This week, the total market value of cryptocurrency has risen 10% to 1.68 trillion dollars, up 25% from the bottom on January 24. It is too early to assume that the market has bottomed out, but two key indicators – the Tether / CNY premium and the underlying CME futures – have recently turned higher, suggesting that positive investor sentiment is supporting the current price rise.

Total market value of cryptocurrencies, excluding stack coins, in billions of US dollars. Source: Trading View
Traders should not assume that a downtrend is over just by looking at price charts. For example, between December 13 and 27, the total market value of the sector jumped from $ 1.9 trillion to $ 2.33 trillion. However, the 22.9% recovery was completely wiped out in nine days when the cryptocurrency markets plunged on 5 January.

Bearish data suggest that the Fed has less room to raise interest rates
Although the current trend is changing, the bears have reason to believe that the formation of the 3-month descending channel has not been broken. For example, the February 4 rally may reflect recent negative macroeconomic data, including a 2% year-over-year increase in retail sales in the eurozone in December, well below market expectations of 5.1%.

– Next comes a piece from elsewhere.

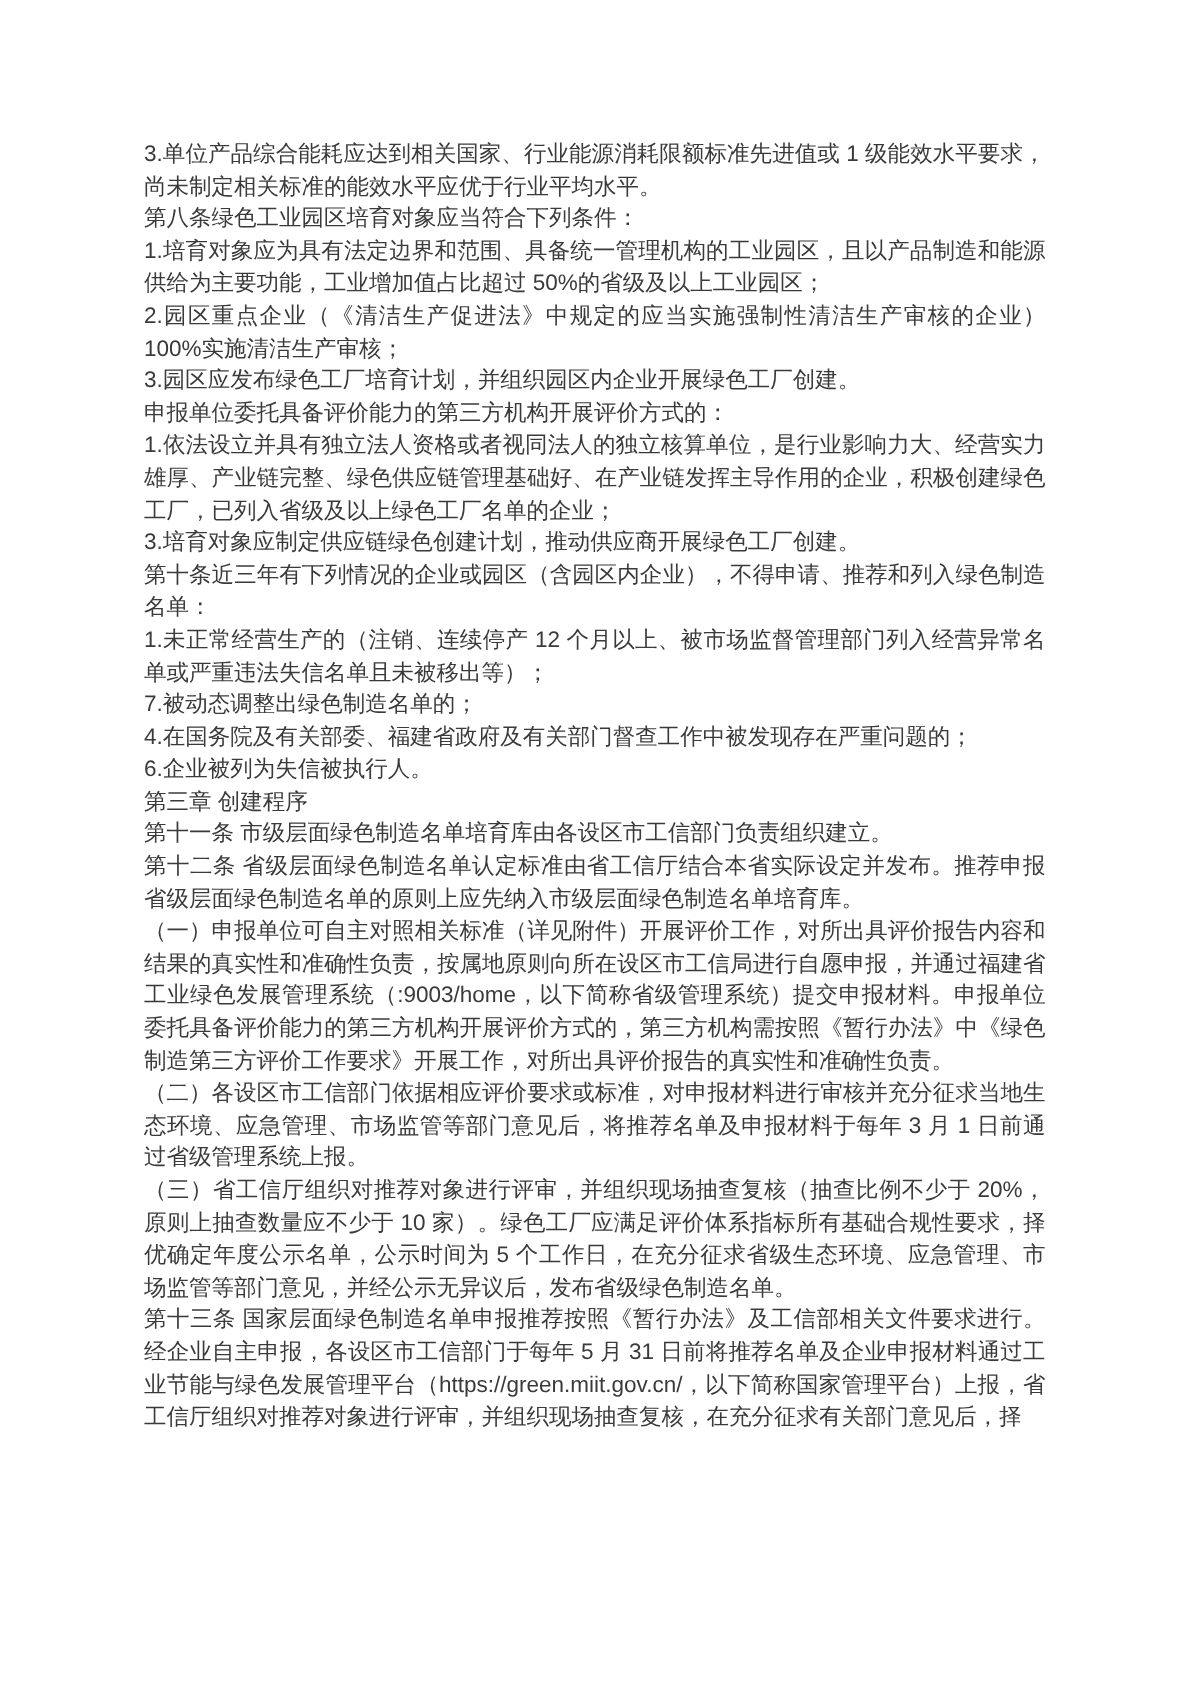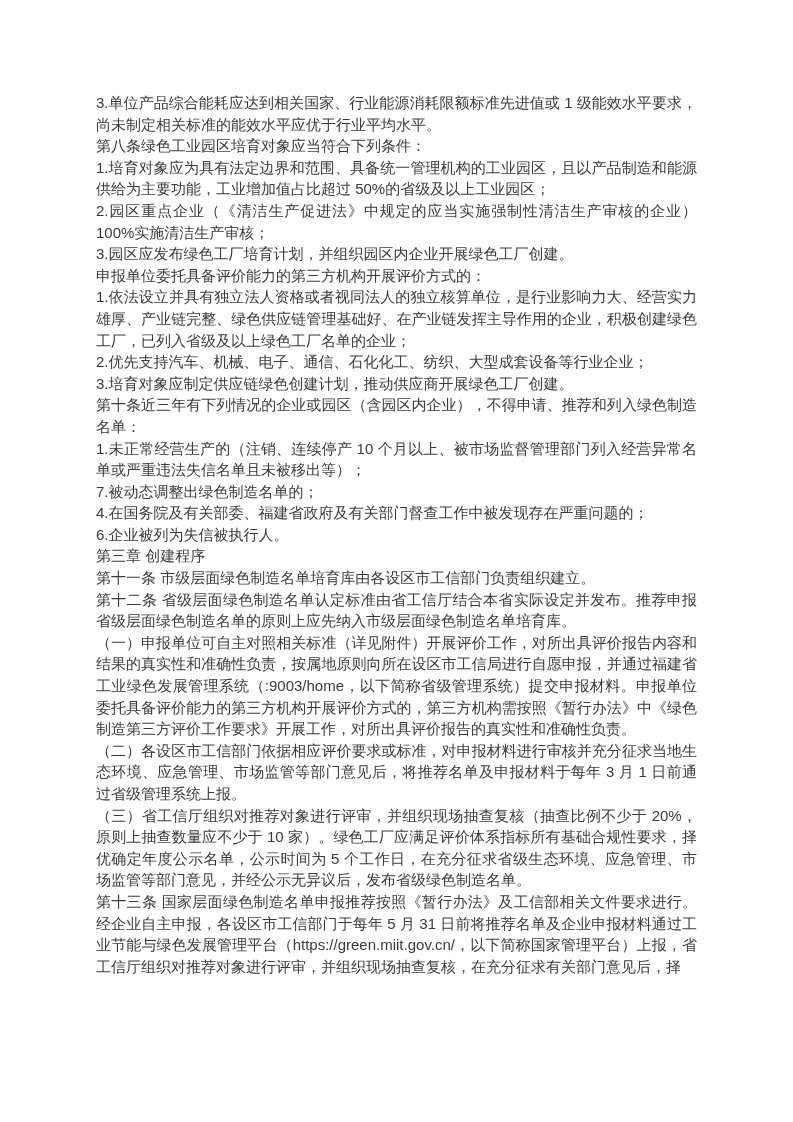"2.优先支持汽车、机械、电子、通信、石化化工、纺织、大型成套设备等行业企业；" p { html: <p>2.优先支持汽车、机械、电子、通信、石化化工、纺织、大型成套设备等行业企业；</p> -> none }
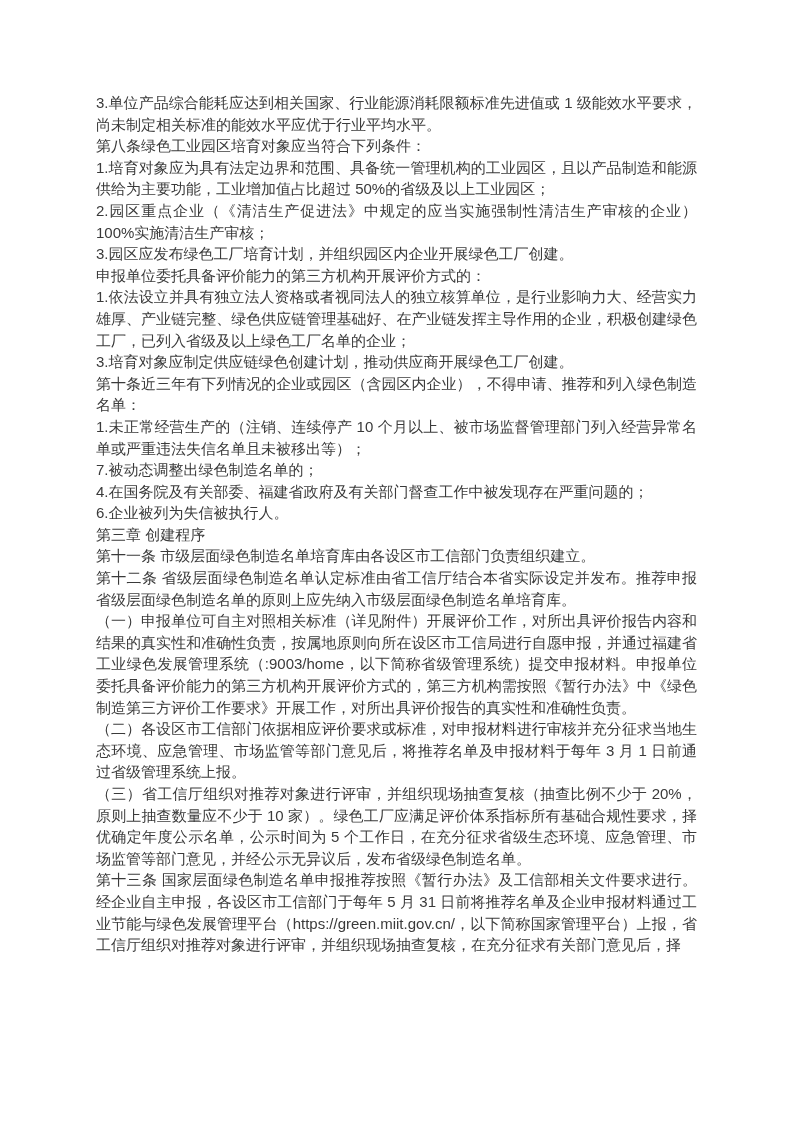"1.未正常经营生产的（注销、连续停产 10" p { text: 10 -> 12 }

Independent market analyst Lynn Alden recently suggested that the US Federal Reserve may postpone raising interest rates after disappointing US employment data on 2 February. The ADP Research Institute also reported 301,000 cuts in the private sector in December, the worst since March. 2020.

Regardless of the reason why Bitcoin (BTC) and Ether (ETH) rose by 10% on Friday, the OKX premium for Tether (USDT) reached its highest level in four months. The index compares peer-to-peer (P2P) trading in China with the official currency of the US dollar.

CNY / USD peer-to-peer trading against CNY / USD. Source: OKH
Excessive demand for cryptocurrencies tends to drive the index above its fair value, or 100%. On the other hand, bear markets tend to flood the strip market, resulting in discounts of 4% or more. Thus, the Friday pump had a huge impact on the Chinese-led crypto markets.

CME futures traders are no longer bearish
To prove that the structure of the crypto market has improved, traders should analyze the premium for Bitcoin futures on CME. The scale compares long-term futures contracts and the traditional spot market price.

There is an alarming red flag when this indicator disappears or becomes negative (withdrawal) as it indicates bearish trends.

These fixed calendar contracts are usually traded at a small premium, which indicates that sellers are asking for more money to postpone the settlement for a longer period. As a result, monthly futures contracts should be traded at an annual premium of between 0.5% and 1% in healthy markets, a situation known as contango.

Monthly futures premium for BTC CME against Coinbase / USD. Source: Trading View
The chart above shows how the index entered withdrawal levels on January 4, when bitcoin fell below $ 46,000 and Friday’s move marks the first trend in a month.

The data show that institutional traders are still below the “neutral” line measured by the futures basis, but they at least refuse to form a bearish market structure.

While the Chinese Yuan premium for Tether showed a reversal, the CME premium reminds us of the great distrust of Bitcoin’s ability to act as an inflation hedger. That said, the lack of enthusiasm among CME traders may be exactly what BTC needs to increase the rally further if $ 42,000 resistance is broken over the weekend.

The views and opinions expressed here are solely those of the author and do not necessarily reflect the views of Cointelegraph. Every investment and trade involves risk. You need to do your research when making a decision.